In gmcginnis/AirVizR: Visualization Tools for Air Quality Data

knitr::opts_chunk$set(
  collapse = TRUE,
  comment = "#>",
  eval = FALSE,
  tidy = TRUE
)

# Import the necessary package:
library(AirVizR)

Importing using PurpleAir API

The following showcases an example of retrieving PurpleAir data using functions derived from those in the AirSensor package. Because this process is dependent on external functions, it is possible that changes to the PurpleAir API structure could result in depreciation or failures to compile.

Inputs

Many functions rely on the same inputs, therefore default to the same defined objects in the environment. It is highly recommended to specify inputs upfront in their own chunk to simplify functionality. Various environment cleans are present in this document to showcase where and when these objects can be discarded.

### REQUIRED inputs

# REQUIRED: Start and end dates of interest. Please use the following format: "YYYY-MM-DD", with leading zeros where appropriate
# Data will be pulled from the start of the start date through the end of the end date
input_startdate <- "2020-07-01"
input_enddate <- "2020-07-07"

# Drop monitors flagged as reporting high values?
# TRUE is recommended, but keep in mind that EPA correction factors can account for high values and A/B monitor disparity
input_drop_hi <- TRUE

## REQUIRED: Inside/Outside argument. At least one must be TRUE.
# Grab data for outdoor sensors?
include_outside <- TRUE
# Grab data for indoor sensors?
include_inside <- TRUE


### RECOMMENDED inputs
# Set to NULL if not interested in filtering by the following.

# State of monitors to include. If NULL/unspecified, all monitors specified in the above boundaries will be included regardless of state
input_stateCode <- "OR"

# Boundaries (in degrees) of monitors to include. It can also evaluate n/s or e/w pairs of bounds individually.
# Helpful website: bboxfinder [dot] com
input_west <- -122.854
input_south <- 45.4
input_east <- -122.58
input_north <- 45.6

# Labels of monitors to include. If NULL/unspecified, all monitors will be included.
# The labels are based on string detection, so for instance having "STAR" will pull all that have the word "STAR" in the label.
# \\b is added where we want only values that report those words on their own (ex. STAR Lab and not MYSTARSYSTEM1)
# An example format is below. Capitalization matters!
input_labels <- c("se", "SE", "Se", "\\bSTAR\\b", "\\bPSU\\b", "(C|c)ollege", "(R|r)ow", "Richmond")

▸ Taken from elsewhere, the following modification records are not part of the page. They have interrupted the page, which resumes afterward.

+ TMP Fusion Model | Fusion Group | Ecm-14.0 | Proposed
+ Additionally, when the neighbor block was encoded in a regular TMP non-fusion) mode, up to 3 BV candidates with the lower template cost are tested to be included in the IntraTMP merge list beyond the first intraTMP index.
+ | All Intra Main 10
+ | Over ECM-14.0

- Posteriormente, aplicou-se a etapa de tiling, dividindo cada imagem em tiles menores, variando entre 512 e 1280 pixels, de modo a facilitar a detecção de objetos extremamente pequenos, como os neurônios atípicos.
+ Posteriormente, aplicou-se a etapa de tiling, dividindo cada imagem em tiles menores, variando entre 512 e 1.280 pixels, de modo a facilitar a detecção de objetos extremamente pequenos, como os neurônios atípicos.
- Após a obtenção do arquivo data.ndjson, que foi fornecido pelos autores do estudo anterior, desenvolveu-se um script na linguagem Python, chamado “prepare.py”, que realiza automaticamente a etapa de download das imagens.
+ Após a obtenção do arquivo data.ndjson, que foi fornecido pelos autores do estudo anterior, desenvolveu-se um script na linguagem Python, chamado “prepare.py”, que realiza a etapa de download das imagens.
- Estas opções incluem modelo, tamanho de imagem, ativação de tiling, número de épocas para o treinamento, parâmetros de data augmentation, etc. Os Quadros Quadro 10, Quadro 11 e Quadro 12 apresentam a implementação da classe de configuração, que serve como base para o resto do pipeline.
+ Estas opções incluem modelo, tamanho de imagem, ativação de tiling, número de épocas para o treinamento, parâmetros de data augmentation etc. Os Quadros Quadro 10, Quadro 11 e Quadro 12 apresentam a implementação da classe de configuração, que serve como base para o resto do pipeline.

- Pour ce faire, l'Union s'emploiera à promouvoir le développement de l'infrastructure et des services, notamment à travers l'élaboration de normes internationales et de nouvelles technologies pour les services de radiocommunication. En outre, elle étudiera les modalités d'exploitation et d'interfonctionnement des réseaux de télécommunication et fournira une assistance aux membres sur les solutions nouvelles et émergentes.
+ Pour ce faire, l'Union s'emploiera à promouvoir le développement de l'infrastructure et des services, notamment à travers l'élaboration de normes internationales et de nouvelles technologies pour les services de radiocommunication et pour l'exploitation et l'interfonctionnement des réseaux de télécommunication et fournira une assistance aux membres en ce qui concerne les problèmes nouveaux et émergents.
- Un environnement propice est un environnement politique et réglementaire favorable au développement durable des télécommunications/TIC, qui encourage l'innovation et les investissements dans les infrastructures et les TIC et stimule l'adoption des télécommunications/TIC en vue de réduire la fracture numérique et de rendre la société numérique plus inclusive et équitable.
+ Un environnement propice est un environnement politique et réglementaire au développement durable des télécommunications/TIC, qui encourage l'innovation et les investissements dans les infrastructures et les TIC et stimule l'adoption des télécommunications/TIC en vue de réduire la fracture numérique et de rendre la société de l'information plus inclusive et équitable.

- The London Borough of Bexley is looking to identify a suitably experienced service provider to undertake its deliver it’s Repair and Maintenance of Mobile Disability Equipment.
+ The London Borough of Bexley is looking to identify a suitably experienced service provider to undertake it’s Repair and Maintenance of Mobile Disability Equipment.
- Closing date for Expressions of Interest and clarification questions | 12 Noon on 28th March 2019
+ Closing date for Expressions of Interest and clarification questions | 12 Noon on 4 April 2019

## Optional grouping settings (which will NOT impact raw data output, but can be useful when graphing!)

## DATE GROUPING
# Run date grouping? If set to "FALSE", the date inputs below will not matter (but will still appear in the environment)
run_date_grouping <- TRUE
# If TRUE, specify the groupings below as respective items in their lists. Dates that are not included in these ranges will be dropped.
# (i.e. the first item in each list is one "group", the second item in each list is another "group", etc.)
# Date grouping categories:
input_date_tags <- c("Before", "Independence Day", "After")
# Start dates (in a list, "YYYY-MM-DD")
input_date_starts <- c("2020-07-01", "2020-07-04", "2020-07-05")
# End dates (in a list, "YYYY-MM-DD")
input_date_ends <- c("2020-07-03", "2020-07-04", "2020-07-07")

## HOUR GROUPING
# Run hour grouping? If set to "FALSE", the hour inputs below will not matter (but will still appear in the environment)
run_hour_grouping <- TRUE
# If TRUE, specify the groupings below as respective items in their lists
# (i.e. the first item in each list is one "group", the second item in each list is another "group", etc.)
# Hour grouping categories:
input_hour_tags <- c("Morning", "Afternoon", "Evening", "Night")
# Start hours (in a list, using full hours in 24 hour format)
input_hour_starts <- c(5, 12, 17, 21)
# End hours will be automatically generated; no need to add "end" hours. This also means that no hours will be dropped.
# If you would like to drop specific hours, consider using the filter_df() function

Loading Data

The data import process iterates over a loop and will take the greatest amount of time. Keep in mind that if many IDs and/or a long time span is chosen, it will take longer to load. If more than 100 IDs are detected, a message will appear in the console to warm of a large data load; run example(get_ids) to see an example of this message. This is also why get_ids() is not automatically integrated into get_area_pat().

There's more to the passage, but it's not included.